§ TASK ITEM: Lines that contain "novo" are to be copied from the material, every one of them.

TASK INPUTS START

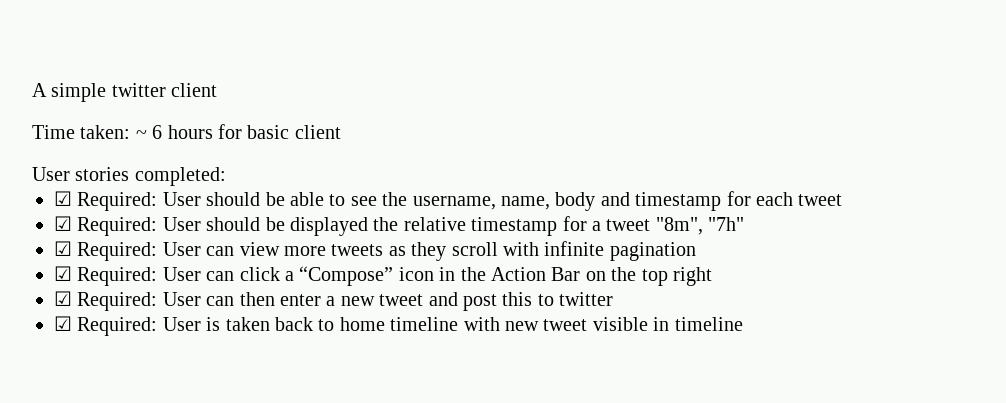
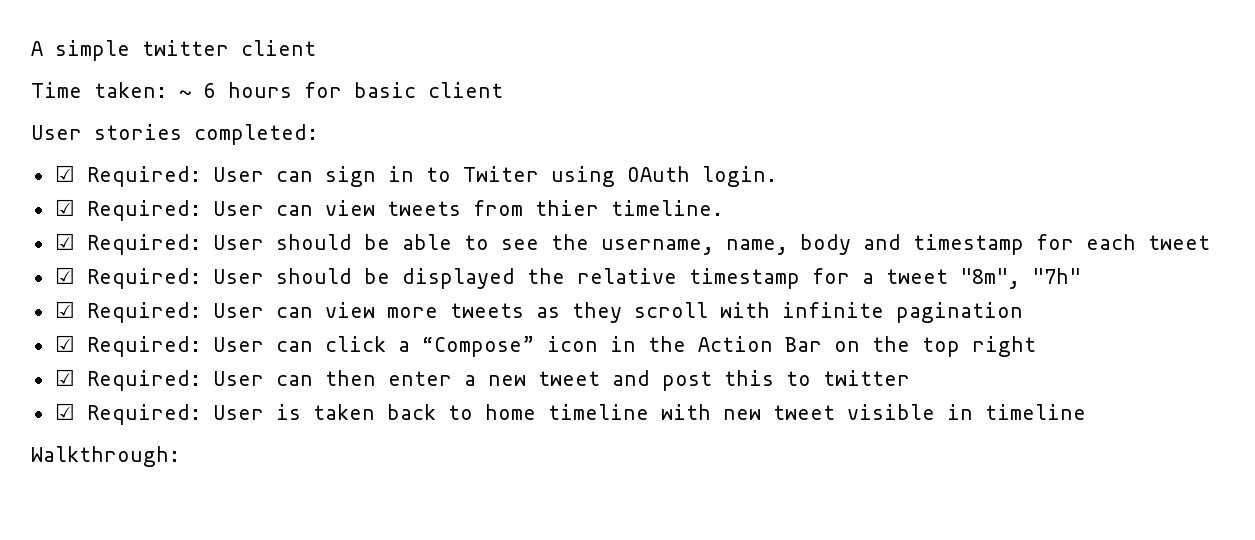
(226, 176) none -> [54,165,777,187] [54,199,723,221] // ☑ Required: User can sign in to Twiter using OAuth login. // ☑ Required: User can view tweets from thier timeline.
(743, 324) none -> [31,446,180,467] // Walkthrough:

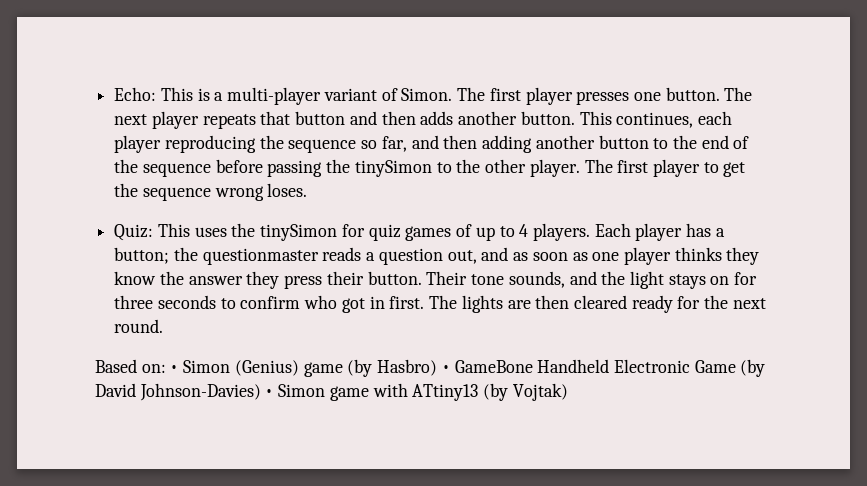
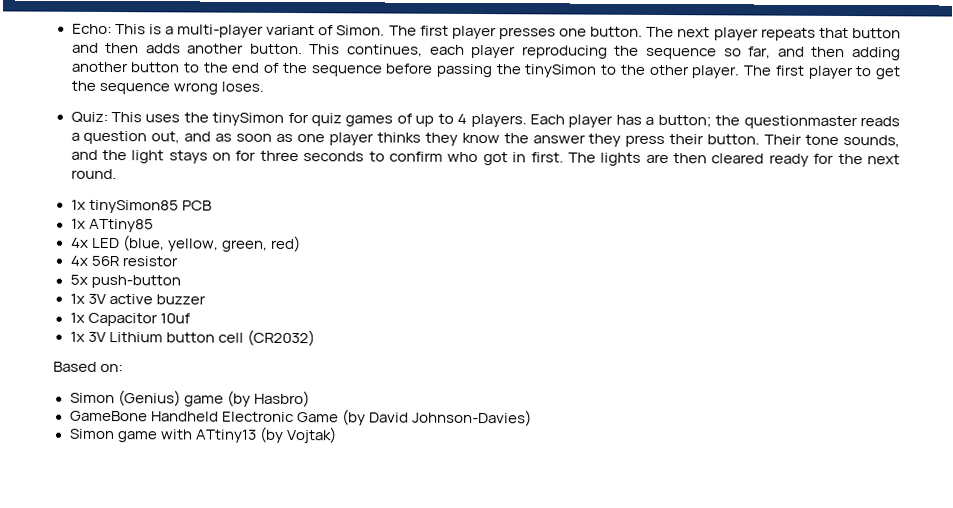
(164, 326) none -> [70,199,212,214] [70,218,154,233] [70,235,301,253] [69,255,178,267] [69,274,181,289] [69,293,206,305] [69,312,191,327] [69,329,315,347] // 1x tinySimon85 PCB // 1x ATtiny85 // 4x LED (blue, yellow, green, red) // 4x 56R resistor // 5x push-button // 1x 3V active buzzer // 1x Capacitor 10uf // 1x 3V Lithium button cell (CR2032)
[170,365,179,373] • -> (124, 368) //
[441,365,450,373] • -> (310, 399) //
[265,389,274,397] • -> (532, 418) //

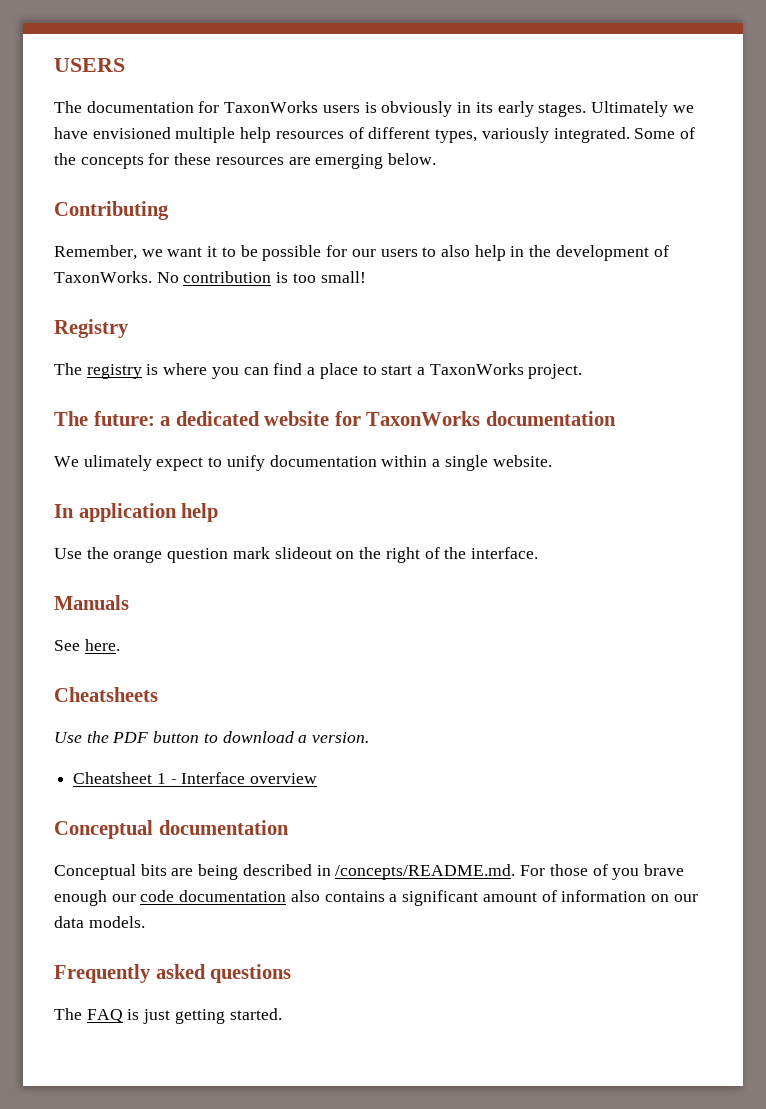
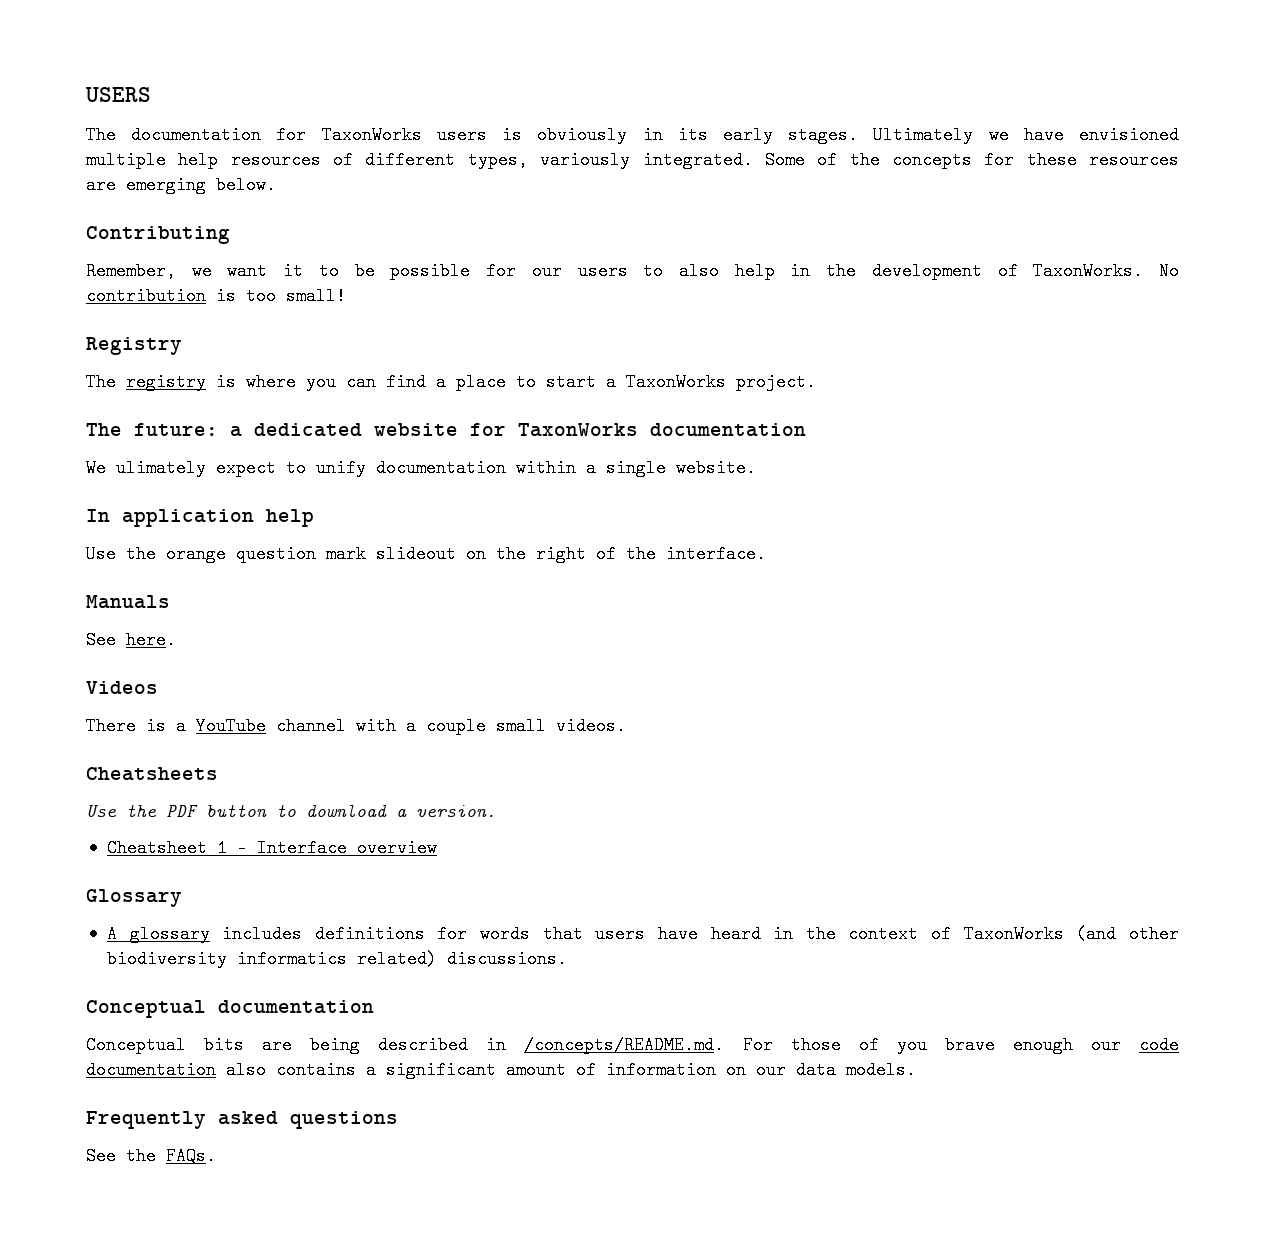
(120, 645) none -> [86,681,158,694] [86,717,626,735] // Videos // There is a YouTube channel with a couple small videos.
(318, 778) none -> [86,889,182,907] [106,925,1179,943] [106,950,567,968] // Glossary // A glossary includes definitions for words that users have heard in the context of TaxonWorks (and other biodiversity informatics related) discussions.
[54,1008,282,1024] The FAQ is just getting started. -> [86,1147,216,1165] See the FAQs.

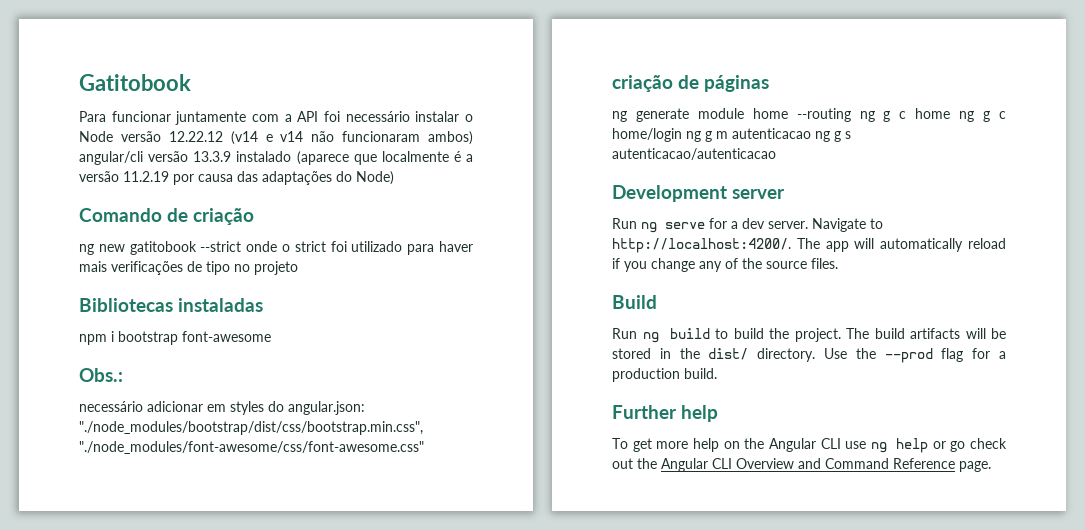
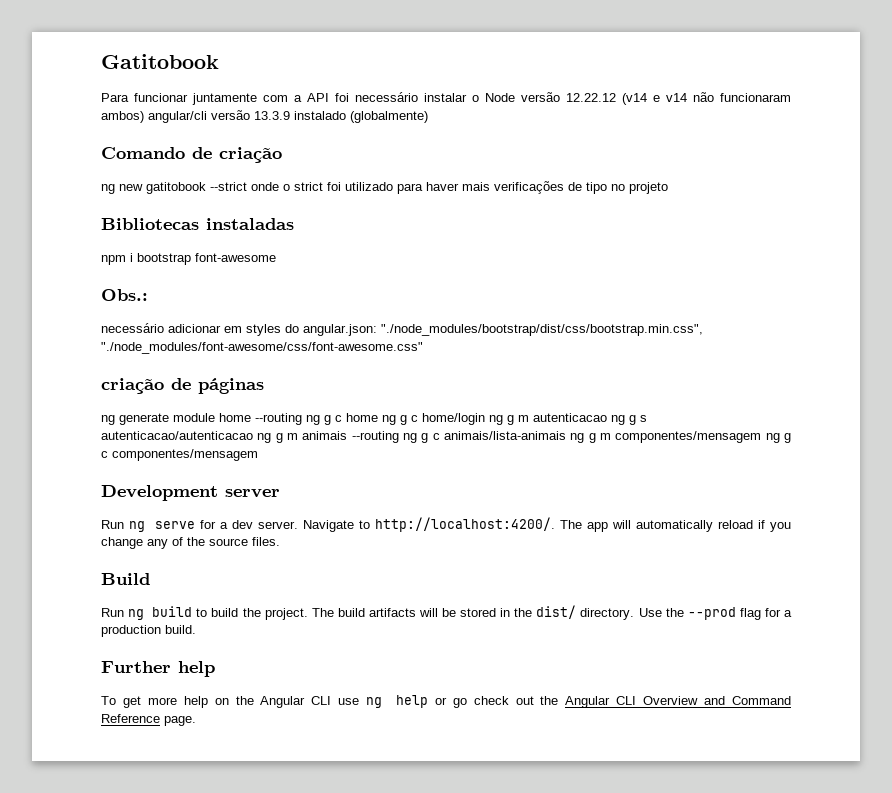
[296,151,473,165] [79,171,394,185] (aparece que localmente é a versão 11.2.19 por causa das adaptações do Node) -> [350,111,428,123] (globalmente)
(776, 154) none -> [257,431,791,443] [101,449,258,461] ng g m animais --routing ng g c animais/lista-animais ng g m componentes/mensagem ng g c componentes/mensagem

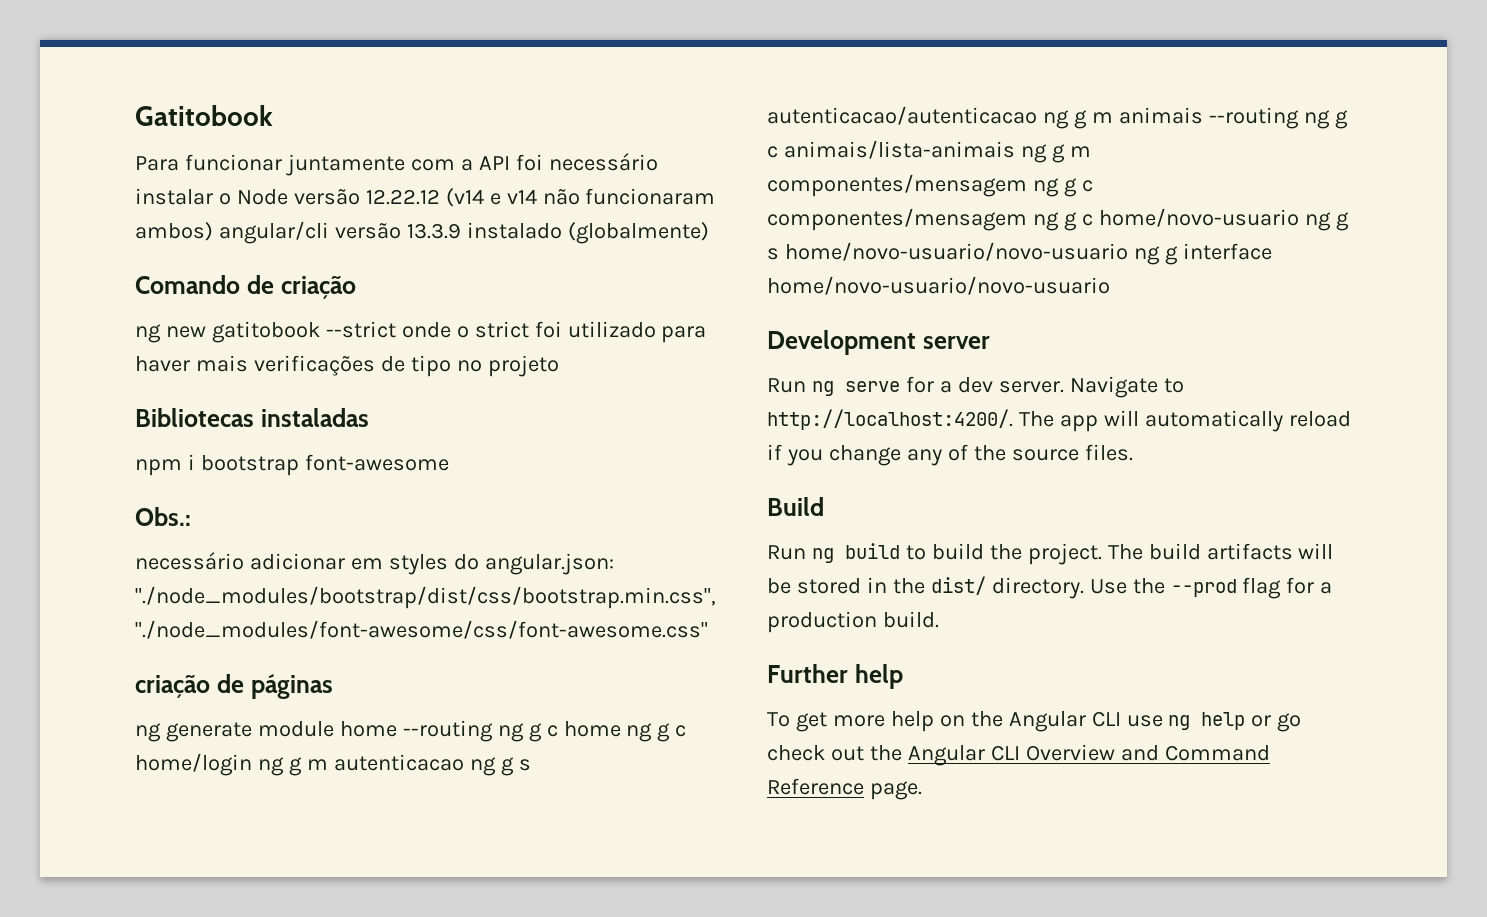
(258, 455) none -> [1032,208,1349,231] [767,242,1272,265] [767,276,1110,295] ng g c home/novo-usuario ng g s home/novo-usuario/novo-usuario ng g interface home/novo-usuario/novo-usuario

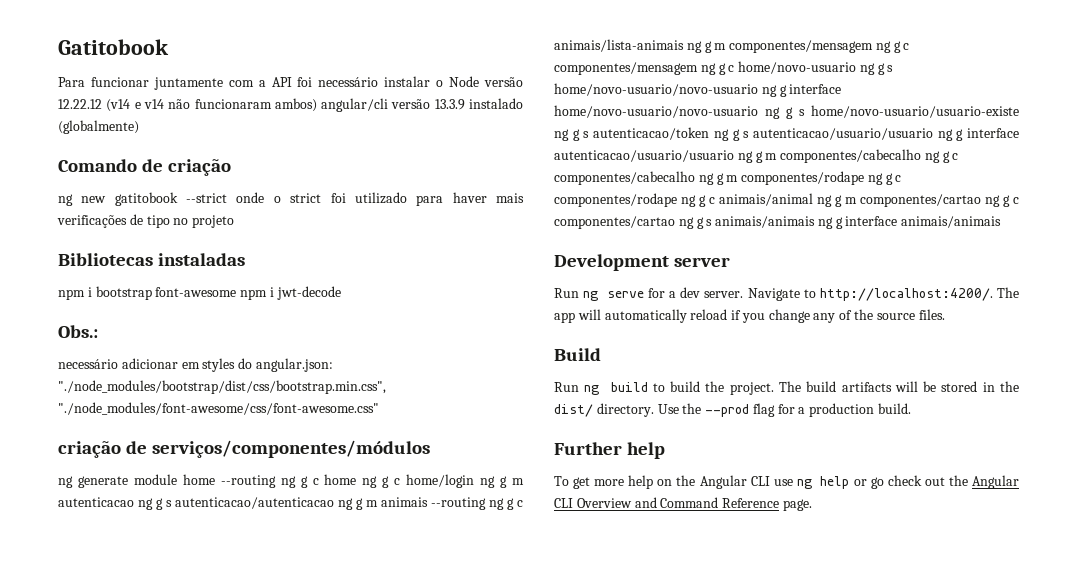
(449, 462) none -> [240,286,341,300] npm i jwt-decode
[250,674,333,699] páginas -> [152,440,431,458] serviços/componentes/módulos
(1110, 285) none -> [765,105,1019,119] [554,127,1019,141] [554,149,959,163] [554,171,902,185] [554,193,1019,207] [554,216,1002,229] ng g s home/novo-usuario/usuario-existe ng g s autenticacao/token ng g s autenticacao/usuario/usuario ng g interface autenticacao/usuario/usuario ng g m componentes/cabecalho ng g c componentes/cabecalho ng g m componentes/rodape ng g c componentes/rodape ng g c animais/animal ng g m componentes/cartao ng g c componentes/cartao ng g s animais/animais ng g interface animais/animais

TASK INPUTS END

§ REPLY:
(258, 455) none -> [1032,208,1349,231] [767,242,1272,265] [767,276,1110,295] ng g c home/novo-usuario ng g s home/novo-usuario/novo-usuario ng g interface home/novo-usuario/novo-usuario
(1110, 285) none -> [765,105,1019,119] [554,127,1019,141] [554,149,959,163] [554,171,902,185] [554,193,1019,207] [554,216,1002,229] ng g s home/novo-usuario/usuario-existe ng g s autenticacao/token ng g s autenticacao/usuario/usuario ng g interface autenticacao/usuario/usuario ng g m componentes/cabecalho ng g c componentes/cabecalho ng g m componentes/rodape ng g c componentes/rodape ng g c animais/animal ng g m componentes/cartao ng g c componentes/cartao ng g s animais/animais ng g interface animais/animais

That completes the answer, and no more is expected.